Слухи о трудолюбии латышей распространяются, вероятно, по традиции («Зачем тебе трактор? Возьми двух латышей...»); молодежь — новой формации. А уж, казалось бы, куда латышистей — «националисты». Пожалуйста, не думайте, что меня беспокоит малое количество рукавиц или сервантов, изготовленных в Мордовии, — у меня свои, шкурные интересы. Третий месяц прошу Виктора найти хорошие стихи для перевода, а он говорит «бусделано» и читает свои «Вопр. языкознания». Издает всякие непонятные звуки и утверждает, что это излюбленные фонемы дикарей племени «моора» с Островов Св.Феликса (это, кажется, где-то около Полинезии)*. В общем, типичный сачок. Я бы объяснил это его московским происхождением, если бы не был знаком со всей этой прибалтийской шарагой от 20 до 30 лет: быстро работают они только на баскетбольной площадке. Да еще если перед ними кружка или миска.

1/IV/68

Жуткое дело: сегодня что ни напиши, вы всё сочтете первоапрельской шуточкой. Был у меня коварный план сделать несколько сообщений, вроде того, что я получил покаянное письмо от Кедриной и коллективный привет от Михалкова, Софронова, Кочетова и т.п.; что я написал просьбу о помиловании; что мне обещали сократить срок доставки моих писем с трех недель до двух... Вы же все равно ничему не поверите. Так, я совершенно убежден, что вы иронически улыбнетесь, а те, кто побестактнее, те даже засмеются утробным смехом, прочитав, что норму за март я выполнил на 100%. Ведь не поверите же? А между тем это святая истинная правда. Вот что значит получить векселя от начальства!

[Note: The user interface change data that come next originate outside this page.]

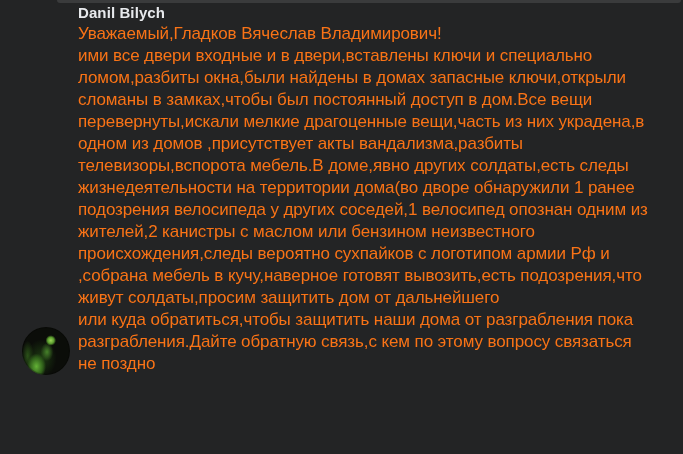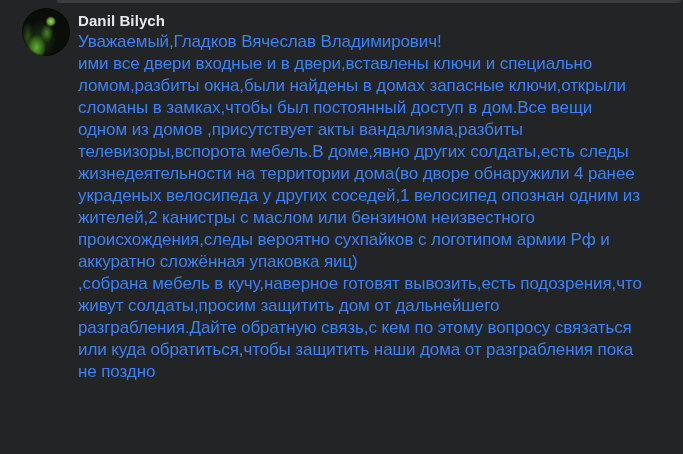--- a/index.html
+++ b/index.html
@@ -18,25 +18,25 @@
     position: absolute;
     top: 0;
     left: 57px;
     width: 624px;
     height: 3px;
     background: #3a3b3c;
     border-radius: 0 0 9px 9px;
   }
   .comment {
     position: absolute;
-    top: 8px;
+    top: 0;
     left: 22px;
     display: flex;
     gap: 8px;
-    align-items: flex-start;
+    align-items: flex-end;
   }
   .avatar {
     width: 48px;
     height: 48px;
     border-radius: 50%;
     flex: none;
     cursor: pointer;
     background-color: #0b0d09;
     background-image:
       radial-gradient(circle 7px at 60% 28%, #9ed65a 0%, #5a9c2e 45%, rgba(0,0,0,0) 75%),
@@ -55,48 +55,48 @@
     font-weight: 700;
     line-height: 21px;
     color: #e7e9ec;
     letter-spacing: 0.1px;
     cursor: pointer;
     display: inline-block;
   }
   .body-text {
     font-size: 17px;
     line-height: 22px;
-    color: #3b82f6;
+    color: #f97316;
     letter-spacing: -0.1px;
   }
   .line {
     white-space: pre;
   }
 </style>
 </head>
 <body>
 
 <div class="prev-bubble-edge"></div>
 
 <div class="comment">
   <div class="avatar"></div>
   <div class="content">
     <div class="author">Danil Bilych</div>
     <div class="body-text">
       <div class="line">Уважаемый,Гладков Вячеслав Владимирович!</div>
       <div class="line">ими все двери входные и в двери,вставлены ключи и специально</div>
       <div class="line">ломом,разбиты окна,были найдены в домах запасные ключи,открыли</div>
       <div class="line">сломаны в замках,чтобы был постоянный доступ в дом.Все вещи</div>
+      <div class="line">перевернуты,искали мелкие драгоценные вещи,часть из них украдена,в</div>
       <div class="line">одном из домов ,присутствует акты вандализма,разбиты</div>
       <div class="line">телевизоры,вспорота мебель.В доме,явно других солдаты,есть следы</div>
-      <div class="line">жизнедеятельности на территории дома(во дворе обнаружили 4 ранее</div>
-      <div class="line">украденых велосипеда у других соседей,1 велосипед опознан одним из</div>
+      <div class="line">жизнедеятельности на территории дома(во дворе обнаружили 1 ранее</div>
+      <div class="line">подозрения велосипеда у других соседей,1 велосипед опознан одним из</div>
       <div class="line">жителей,2 канистры с маслом или бензином неизвестного</div>
       <div class="line">происхождения,следы вероятно сухпайков с логотипом армии Рф и</div>
-      <div class="line">аккуратно сложённая упаковка яиц)</div>
       <div class="line">,собрана мебель в кучу,наверное готовят вывозить,есть подозрения,что</div>
       <div class="line">живут солдаты,просим защитить дом от дальнейшего</div>
+      <div class="line">или куда обратиться,чтобы защитить наши дома от разграбления пока</div>
       <div class="line">разграбления.Дайте обратную связь,с кем по этому вопросу связаться</div>
-      <div class="line">или куда обратиться,чтобы защитить наши дома от разграбления пока</div>
       <div class="line">не поздно</div>
     </div>
   </div>
 </div>
 
 </body></html>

На днях мы справляли день рождения Мих. Мих. Сороки — 57 лет. Было чинно, тихо, торжественно. Надарили ему книжек, открыток (это такая здесь традиция — открытки с подписями), сказали всякие хорошие слова. Знаете, мне решительно наплевать, что у него за убеждения (точно знаю одно: не фашистские и не профашистские); но дай мне Бог досидеть свой срок с той выдержкой, мудростью, человечностью и юмором, которые сохранились у него за годы, проведенные в этих и подобных невеселых местах. Назвать количество этих годов у меня просто язык не поворачивается... Сын его шлет ему обнадеживающие письма — есть для этого хоть какие-то основания?*

Ну что еще сказать вам напоследок?

Я очень радуюсь предстоящему лету. Во-первых, тепло будет; во-вторых, вообще легче: кажется даже, что несвобода вполсилы, не стопроцентная, — собственно говоря, лето почти что можно вычеркивать из срока (таким образом, мне остается чуть побольше полутора лет). Это, конечно, если не думать о вас.

Я никак не могу сообразить, сколько же мне лет. С одной стороны, с другой стороны... Больше, меньше или столько, сколько значится? Может, из вас кто знает?

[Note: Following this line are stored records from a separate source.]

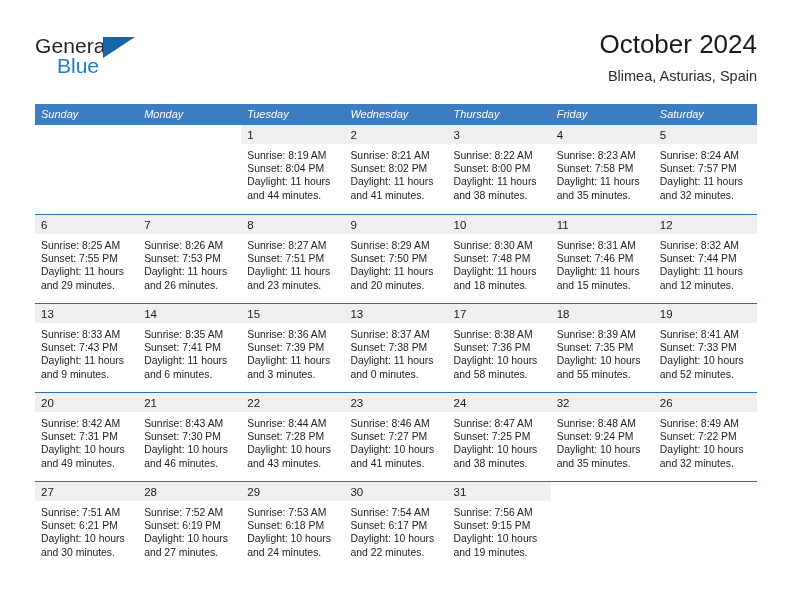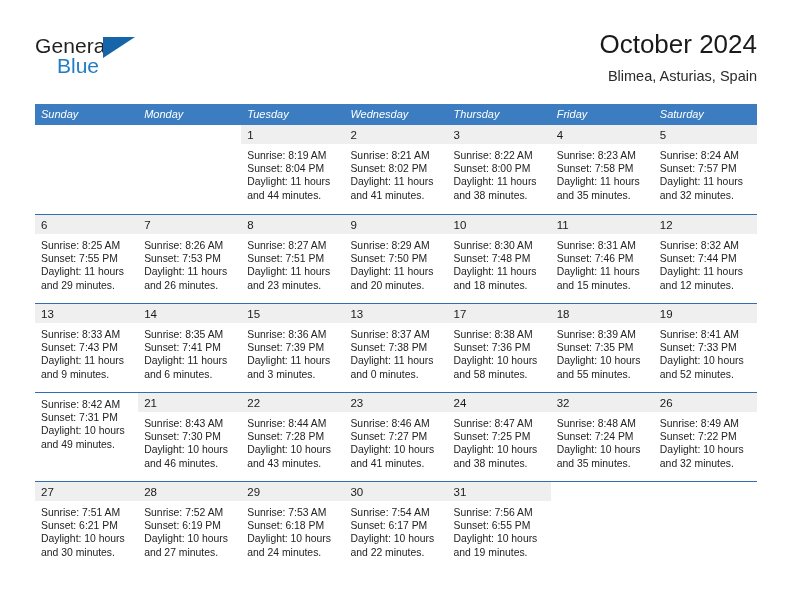--- a/index.html
+++ b/index.html
@@ -382,20 +382,21 @@
           <div>Sunrise: 8:41 AM</div>
           <div>Sunset: 7:33 PM</div>
           <div>Daylight: 10 hours</div>
           <div>and 52 minutes.</div>
         </div>
       </div>
     </div>
 
     <div class="week-row">
       <div class="day-cell">
+        <div class="day-banner"><span class="day-number">20</span></div>
         <div class="day-info">
           <div>Sunrise: 8:42 AM</div>
           <div>Sunset: 7:31 PM</div>
           <div>Daylight: 10 hours</div>
           <div>and 49 minutes.</div>
         </div>
       </div>
       <div class="day-cell">
         <div class="day-banner"><span class="day-number">21</span></div>
         <div class="day-info">
@@ -429,21 +430,21 @@
           <div>Sunrise: 8:47 AM</div>
           <div>Sunset: 7:25 PM</div>
           <div>Daylight: 10 hours</div>
           <div>and 38 minutes.</div>
         </div>
       </div>
       <div class="day-cell">
         <div class="day-banner"><span class="day-number">32</span></div>
         <div class="day-info">
           <div>Sunrise: 8:48 AM</div>
-          <div>Sunset: 7:24 PM</div>
+          <div>Sunset: 9:24 PM</div>
           <div>Daylight: 10 hours</div>
           <div>and 35 minutes.</div>
         </div>
       </div>
       <div class="day-cell">
         <div class="day-banner"><span class="day-number">26</span></div>
         <div class="day-info">
           <div>Sunrise: 8:49 AM</div>
           <div>Sunset: 7:22 PM</div>
           <div>Daylight: 10 hours</div>
@@ -486,21 +487,21 @@
           <div>Sunrise: 7:54 AM</div>
           <div>Sunset: 6:17 PM</div>
           <div>Daylight: 10 hours</div>
           <div>and 22 minutes.</div>
         </div>
       </div>
       <div class="day-cell">
         <div class="day-banner"><span class="day-number">31</span></div>
         <div class="day-info">
           <div>Sunrise: 7:56 AM</div>
-          <div>Sunset: 6:55 PM</div>
+          <div>Sunset: 9:15 PM</div>
           <div>Daylight: 10 hours</div>
           <div>and 19 minutes.</div>
         </div>
       </div>
       <div class="day-cell empty">
         <div class="day-banner"><span class="day-number"></span></div>
         <div class="day-info">
           <div></div>
           <div></div>
           <div></div>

Я никогда не знал, что можно разрешать или не разрешать себе те или иные мысли. Оказывается, можно. Оказывается, можно сказать себе: «Табу!» — и выключить себя из воспоминаний, из размышлений о будущем, из попыток представить себе то, что недосягаемо для меня сегодня, но существует же. Правда, это почти что выключение из жизни; которая, тем не менее, прекрасна и удивительна, как справедливо сказал лучший и талантливейший.

Ладночки, пора закругляться, а то непонятно, как я буду всю эту мешанину в конверт запихивать.

Целую вас, мои хорошие. Ю.

Эта картинка называется: «Честное слово, лето возвратится» или «Я знаю — саду цвесть!»